Conhecer, se reconhecer e ser reconhecida é sempre uma questão para o ser humano consigo mesmo e com os relacionamentos que ele estabelece. O nome é a marca distintiva do sujeito. Fica difícil tendo chamado sempre uma pessoa por um nome mudar assim de repente por questões de mercado. Parece se tratar de outra pessoa. Acho que efetivamente é disso que se trata.
Porque é difícil suportar ser chamada pelo nome que era conhecida por seus amigos de infância? Essa questão só a fulana poderá responder, se ela quiser, é claro!
Mudar o nome não é suficiente para mudar o lugar que o sujeito se coloca na relação com o outro. Lograr uma mudança desse porte implica em uma reviravolta que não é tão simples nem fácil de se dar. Via de regra é num processo bem sucedido de análise que tal mudança ocorre. E esse caminho só o sujeito pode desejar percorrer. Esse percurso implica no reconhecimento de algumas perdas que são inerentes à nossa condição humana.

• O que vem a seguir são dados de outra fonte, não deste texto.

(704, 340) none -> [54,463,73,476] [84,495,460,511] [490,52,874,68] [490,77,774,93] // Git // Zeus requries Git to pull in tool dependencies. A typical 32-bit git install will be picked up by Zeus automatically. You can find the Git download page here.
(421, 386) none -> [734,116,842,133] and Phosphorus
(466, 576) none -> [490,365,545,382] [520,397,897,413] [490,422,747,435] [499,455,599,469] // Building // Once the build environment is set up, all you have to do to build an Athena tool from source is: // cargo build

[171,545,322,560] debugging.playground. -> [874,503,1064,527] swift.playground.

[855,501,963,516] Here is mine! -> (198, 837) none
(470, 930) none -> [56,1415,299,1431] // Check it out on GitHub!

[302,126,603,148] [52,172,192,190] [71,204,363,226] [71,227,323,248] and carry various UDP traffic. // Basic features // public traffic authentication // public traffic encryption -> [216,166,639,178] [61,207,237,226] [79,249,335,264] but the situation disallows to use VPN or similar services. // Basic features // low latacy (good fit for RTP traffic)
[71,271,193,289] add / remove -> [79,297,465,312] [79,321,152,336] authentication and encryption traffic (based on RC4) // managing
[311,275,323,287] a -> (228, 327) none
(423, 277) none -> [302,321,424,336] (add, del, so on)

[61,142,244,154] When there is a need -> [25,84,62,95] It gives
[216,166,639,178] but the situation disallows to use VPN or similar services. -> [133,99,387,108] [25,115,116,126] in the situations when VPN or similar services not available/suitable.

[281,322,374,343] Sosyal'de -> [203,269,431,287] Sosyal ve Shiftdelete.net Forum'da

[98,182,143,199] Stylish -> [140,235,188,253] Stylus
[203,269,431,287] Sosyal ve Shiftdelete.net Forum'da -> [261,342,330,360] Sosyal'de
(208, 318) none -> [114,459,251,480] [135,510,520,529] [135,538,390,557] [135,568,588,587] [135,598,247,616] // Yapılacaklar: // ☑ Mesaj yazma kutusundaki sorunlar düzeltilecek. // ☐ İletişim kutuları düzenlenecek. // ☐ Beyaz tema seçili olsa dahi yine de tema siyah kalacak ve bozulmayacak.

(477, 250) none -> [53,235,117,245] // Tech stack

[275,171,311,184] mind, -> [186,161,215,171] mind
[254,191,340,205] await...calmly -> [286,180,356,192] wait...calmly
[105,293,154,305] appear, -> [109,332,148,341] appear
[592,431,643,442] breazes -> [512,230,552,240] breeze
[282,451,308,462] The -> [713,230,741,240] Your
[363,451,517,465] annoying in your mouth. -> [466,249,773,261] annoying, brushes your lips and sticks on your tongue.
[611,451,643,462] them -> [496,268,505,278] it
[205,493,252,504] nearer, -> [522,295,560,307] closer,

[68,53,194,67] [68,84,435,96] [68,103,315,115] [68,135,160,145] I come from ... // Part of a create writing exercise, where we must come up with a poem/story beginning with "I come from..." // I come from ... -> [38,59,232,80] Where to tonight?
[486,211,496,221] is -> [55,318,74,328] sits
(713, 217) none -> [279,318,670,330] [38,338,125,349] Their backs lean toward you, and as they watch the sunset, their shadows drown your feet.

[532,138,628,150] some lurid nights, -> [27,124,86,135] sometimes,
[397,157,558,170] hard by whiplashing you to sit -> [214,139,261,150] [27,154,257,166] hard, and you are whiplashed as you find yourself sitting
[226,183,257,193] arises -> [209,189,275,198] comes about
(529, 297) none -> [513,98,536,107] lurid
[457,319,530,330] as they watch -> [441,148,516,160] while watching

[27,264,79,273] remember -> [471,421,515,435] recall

quinta-feira, 2 de setembro de 2010

Gozo mortal

Um ódio visceral era o sentimento visível na relação entre a filha e sua mãe.
Não dava nem para disfarçar. A filha não falava. Vomitava ódio. Desses avassaladores. Seu vomito, como um tsunami, varria toda a possibilidade de vida ao redor daquela cena grotesca. Pura pulsão de morte. A filha precisava daquele ódio para viver. A mãe, em sua culpa, permitia tudo.
A filha com suas demandas e acusações infinitas saiu de cena. Saiu pequena. Já adulta teima em não crescer. Age como uma pessoa que não conhece a Lei. Não respeita seu pai ou sua mãe. Não respeita nem a si mesma. E sofre. O rosto se contorce de gozo e sofrimento.
Como pode uma relação entre mãe e filha chegar a tal ponto?